Parsing Chrome Artifacts with Python! Part 2
Continuing on with my riveting series on how to parse the Chrome SQLite files with Python, let's dig a little deeper into SQL portion by taking a look the History database.
History Database
Here are the tables and associated fields:
- downloads: id,current_path,target_path, start_time, received_bytes, total_bytes, state, danger_type, interrupt_reason, end_time, opened, referrer, by_ext_id, by_ext_name, etag, last_modified, mime_type, original_mime_type
- downloads_url_chains: id, chain_index, url
- keyword_search_terms: keyword_id, url_id, lower_term, term
- meta: key,value
- segment_usage: id, segment_id, time_slot, visit_count
- segments: id, name, url_id
- urls: id, url, title, visit_count, typed_count, last_visit_time, hidden, favicon_id
- visits: id, url, visit_time, from_visit, transition, segment_id, visit_duration
- visit_source: id, source
ses
Some of these tables are useful on there own but much more information can be derived from querying more than one at a time. For example, the visits table stores information about the when and how often you visit a URL. To reduce redundant information in the database, instead of storing the URL again in the visits table, the visits table contains a pointer to the index of the URL in the url table.
import sqlite3, datetime
def fixDate(timestamp):
#Chrome stores timestamps in the number of microseconds since Jan 1 1601.
#To convert, we create a datetime object for Jan 1 1601...
epoch_start = datetime.datetime(1601,1,1)
#create an object for the number of microseconds in the timestamp
delta = datetime.timedelta(microseconds=int(timestamp))
#and return the sum of the two.
return epoch_start + delta
#Here is a simple example of how to query two tables and produce one meaningful output
selectStatement = 'SELECT visits.visit_time, urls.url, urls.title FROM visits, urls WHERE visits.url=urls.id;'
#These can be a bit tricky so lets break it down...
#FROM visits, urls : From the "visits" and "urls" tables
#WHERE visits.url=urls.id : If the value in the visits.url field matches an id value in the url table...

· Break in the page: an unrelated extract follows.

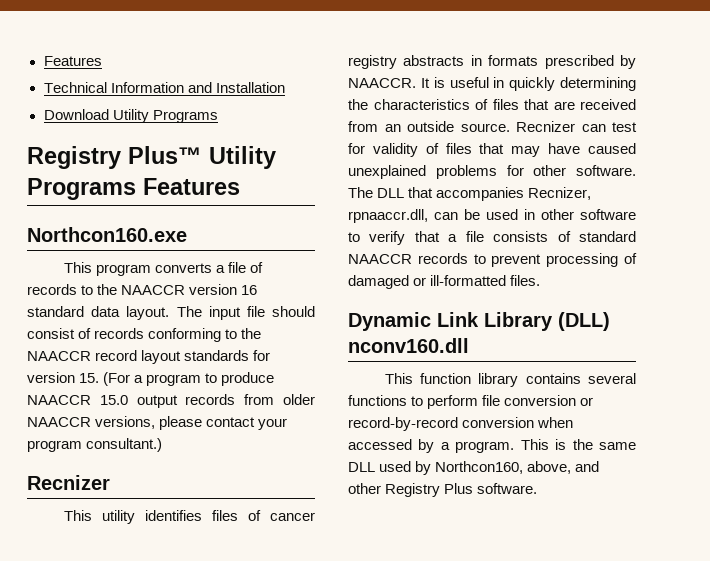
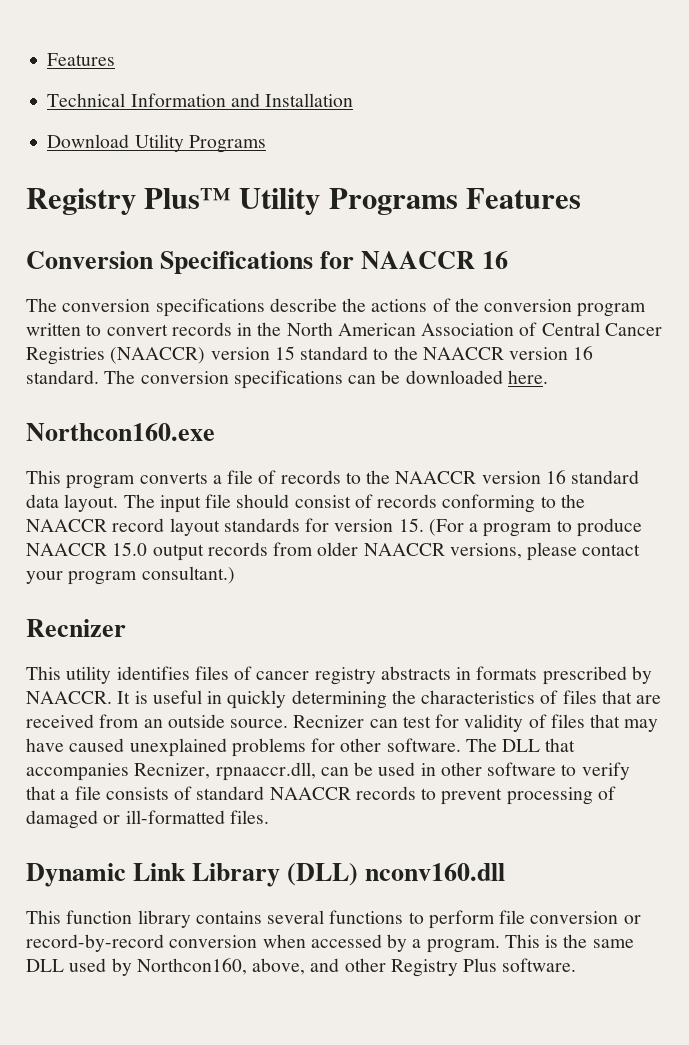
+ Conversion Specifications for NAACCR 16
+ The conversion specifications describe the actions of the conversion program written to convert records in the North American Association of Central Cancer Registries (NAACCR) version 15 standard to the NAACCR version 16 standard. The conversion specifications can be downloaded here.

#SELECT visits.visit_time, urls.url, urls.title : Return the visit_time from the visits table, the URL and Title from the url table
historyFile = 'C:\\Users\\User\\AppData\\Local\\Google\\Chrome\\User Data\\Default\\History'
c = sqlite3.connect(historyFile)
for row in c.execute(selectStatement):
print str(fixDate(row[0])),"\n\tURL: ", str(row[1]), "\n\tTITLE: ", row[2].encode("utf-8")
'''
#########Sample Output#########
2015-07-22 15:46:47.718275
URL: http://www.decalage.info/python/olefileio
TITLE: olefile - a Python module to read/write MS OLE2 files | Decalage
2015-07-22 15:46:53.788847
URL: https://bitbucket.org/decalage/olefileio_pl/wiki/Install
TITLE: decalage / OleFileIO_PL / wiki / Install ΓÇö Bitbucket
2015-07-22 15:49:52.388096
URL: http://www.decalage.info/python/olefileio
TITLE: olefile - a Python module to read/write MS OLE2 files | Decalage
2015-07-22 15:50:15.158813
URL: http://blog.didierstevens.com/programs/oledump-py/
TITLE: oledump.py | Didier Stevens
2015-07-22 15:50:42.258023
URL: http://www.kahusecurity.com/2013/dissecting-a-malicious-word-document/
TITLE: Dissecting a Malicious Word Document | Kahu Security
'''
/* Look for all search terms and the site they went searched from */
SELECT keyword_search_terms.term, urls.url
FROM urls, keyword_search_terms
WHERE keyword_search_terms.url_id=urls.id;
/* Look for search term matching a string. Here we are looking for "install" */
SELECT keyword_search_terms.term, urls.url
FROM urls, keyword_search_terms
WHERE keyword_search_terms.url_id=urls.id AND keyword_search_terms.term LIKE "%install%";
"Jon, I am a seasoned Information Security professional and I am taking the time to read your silly blog. Don't bore me."Imaginary Reader, I respect your candor and thirst for knowledge. Fine! Challenge accepted.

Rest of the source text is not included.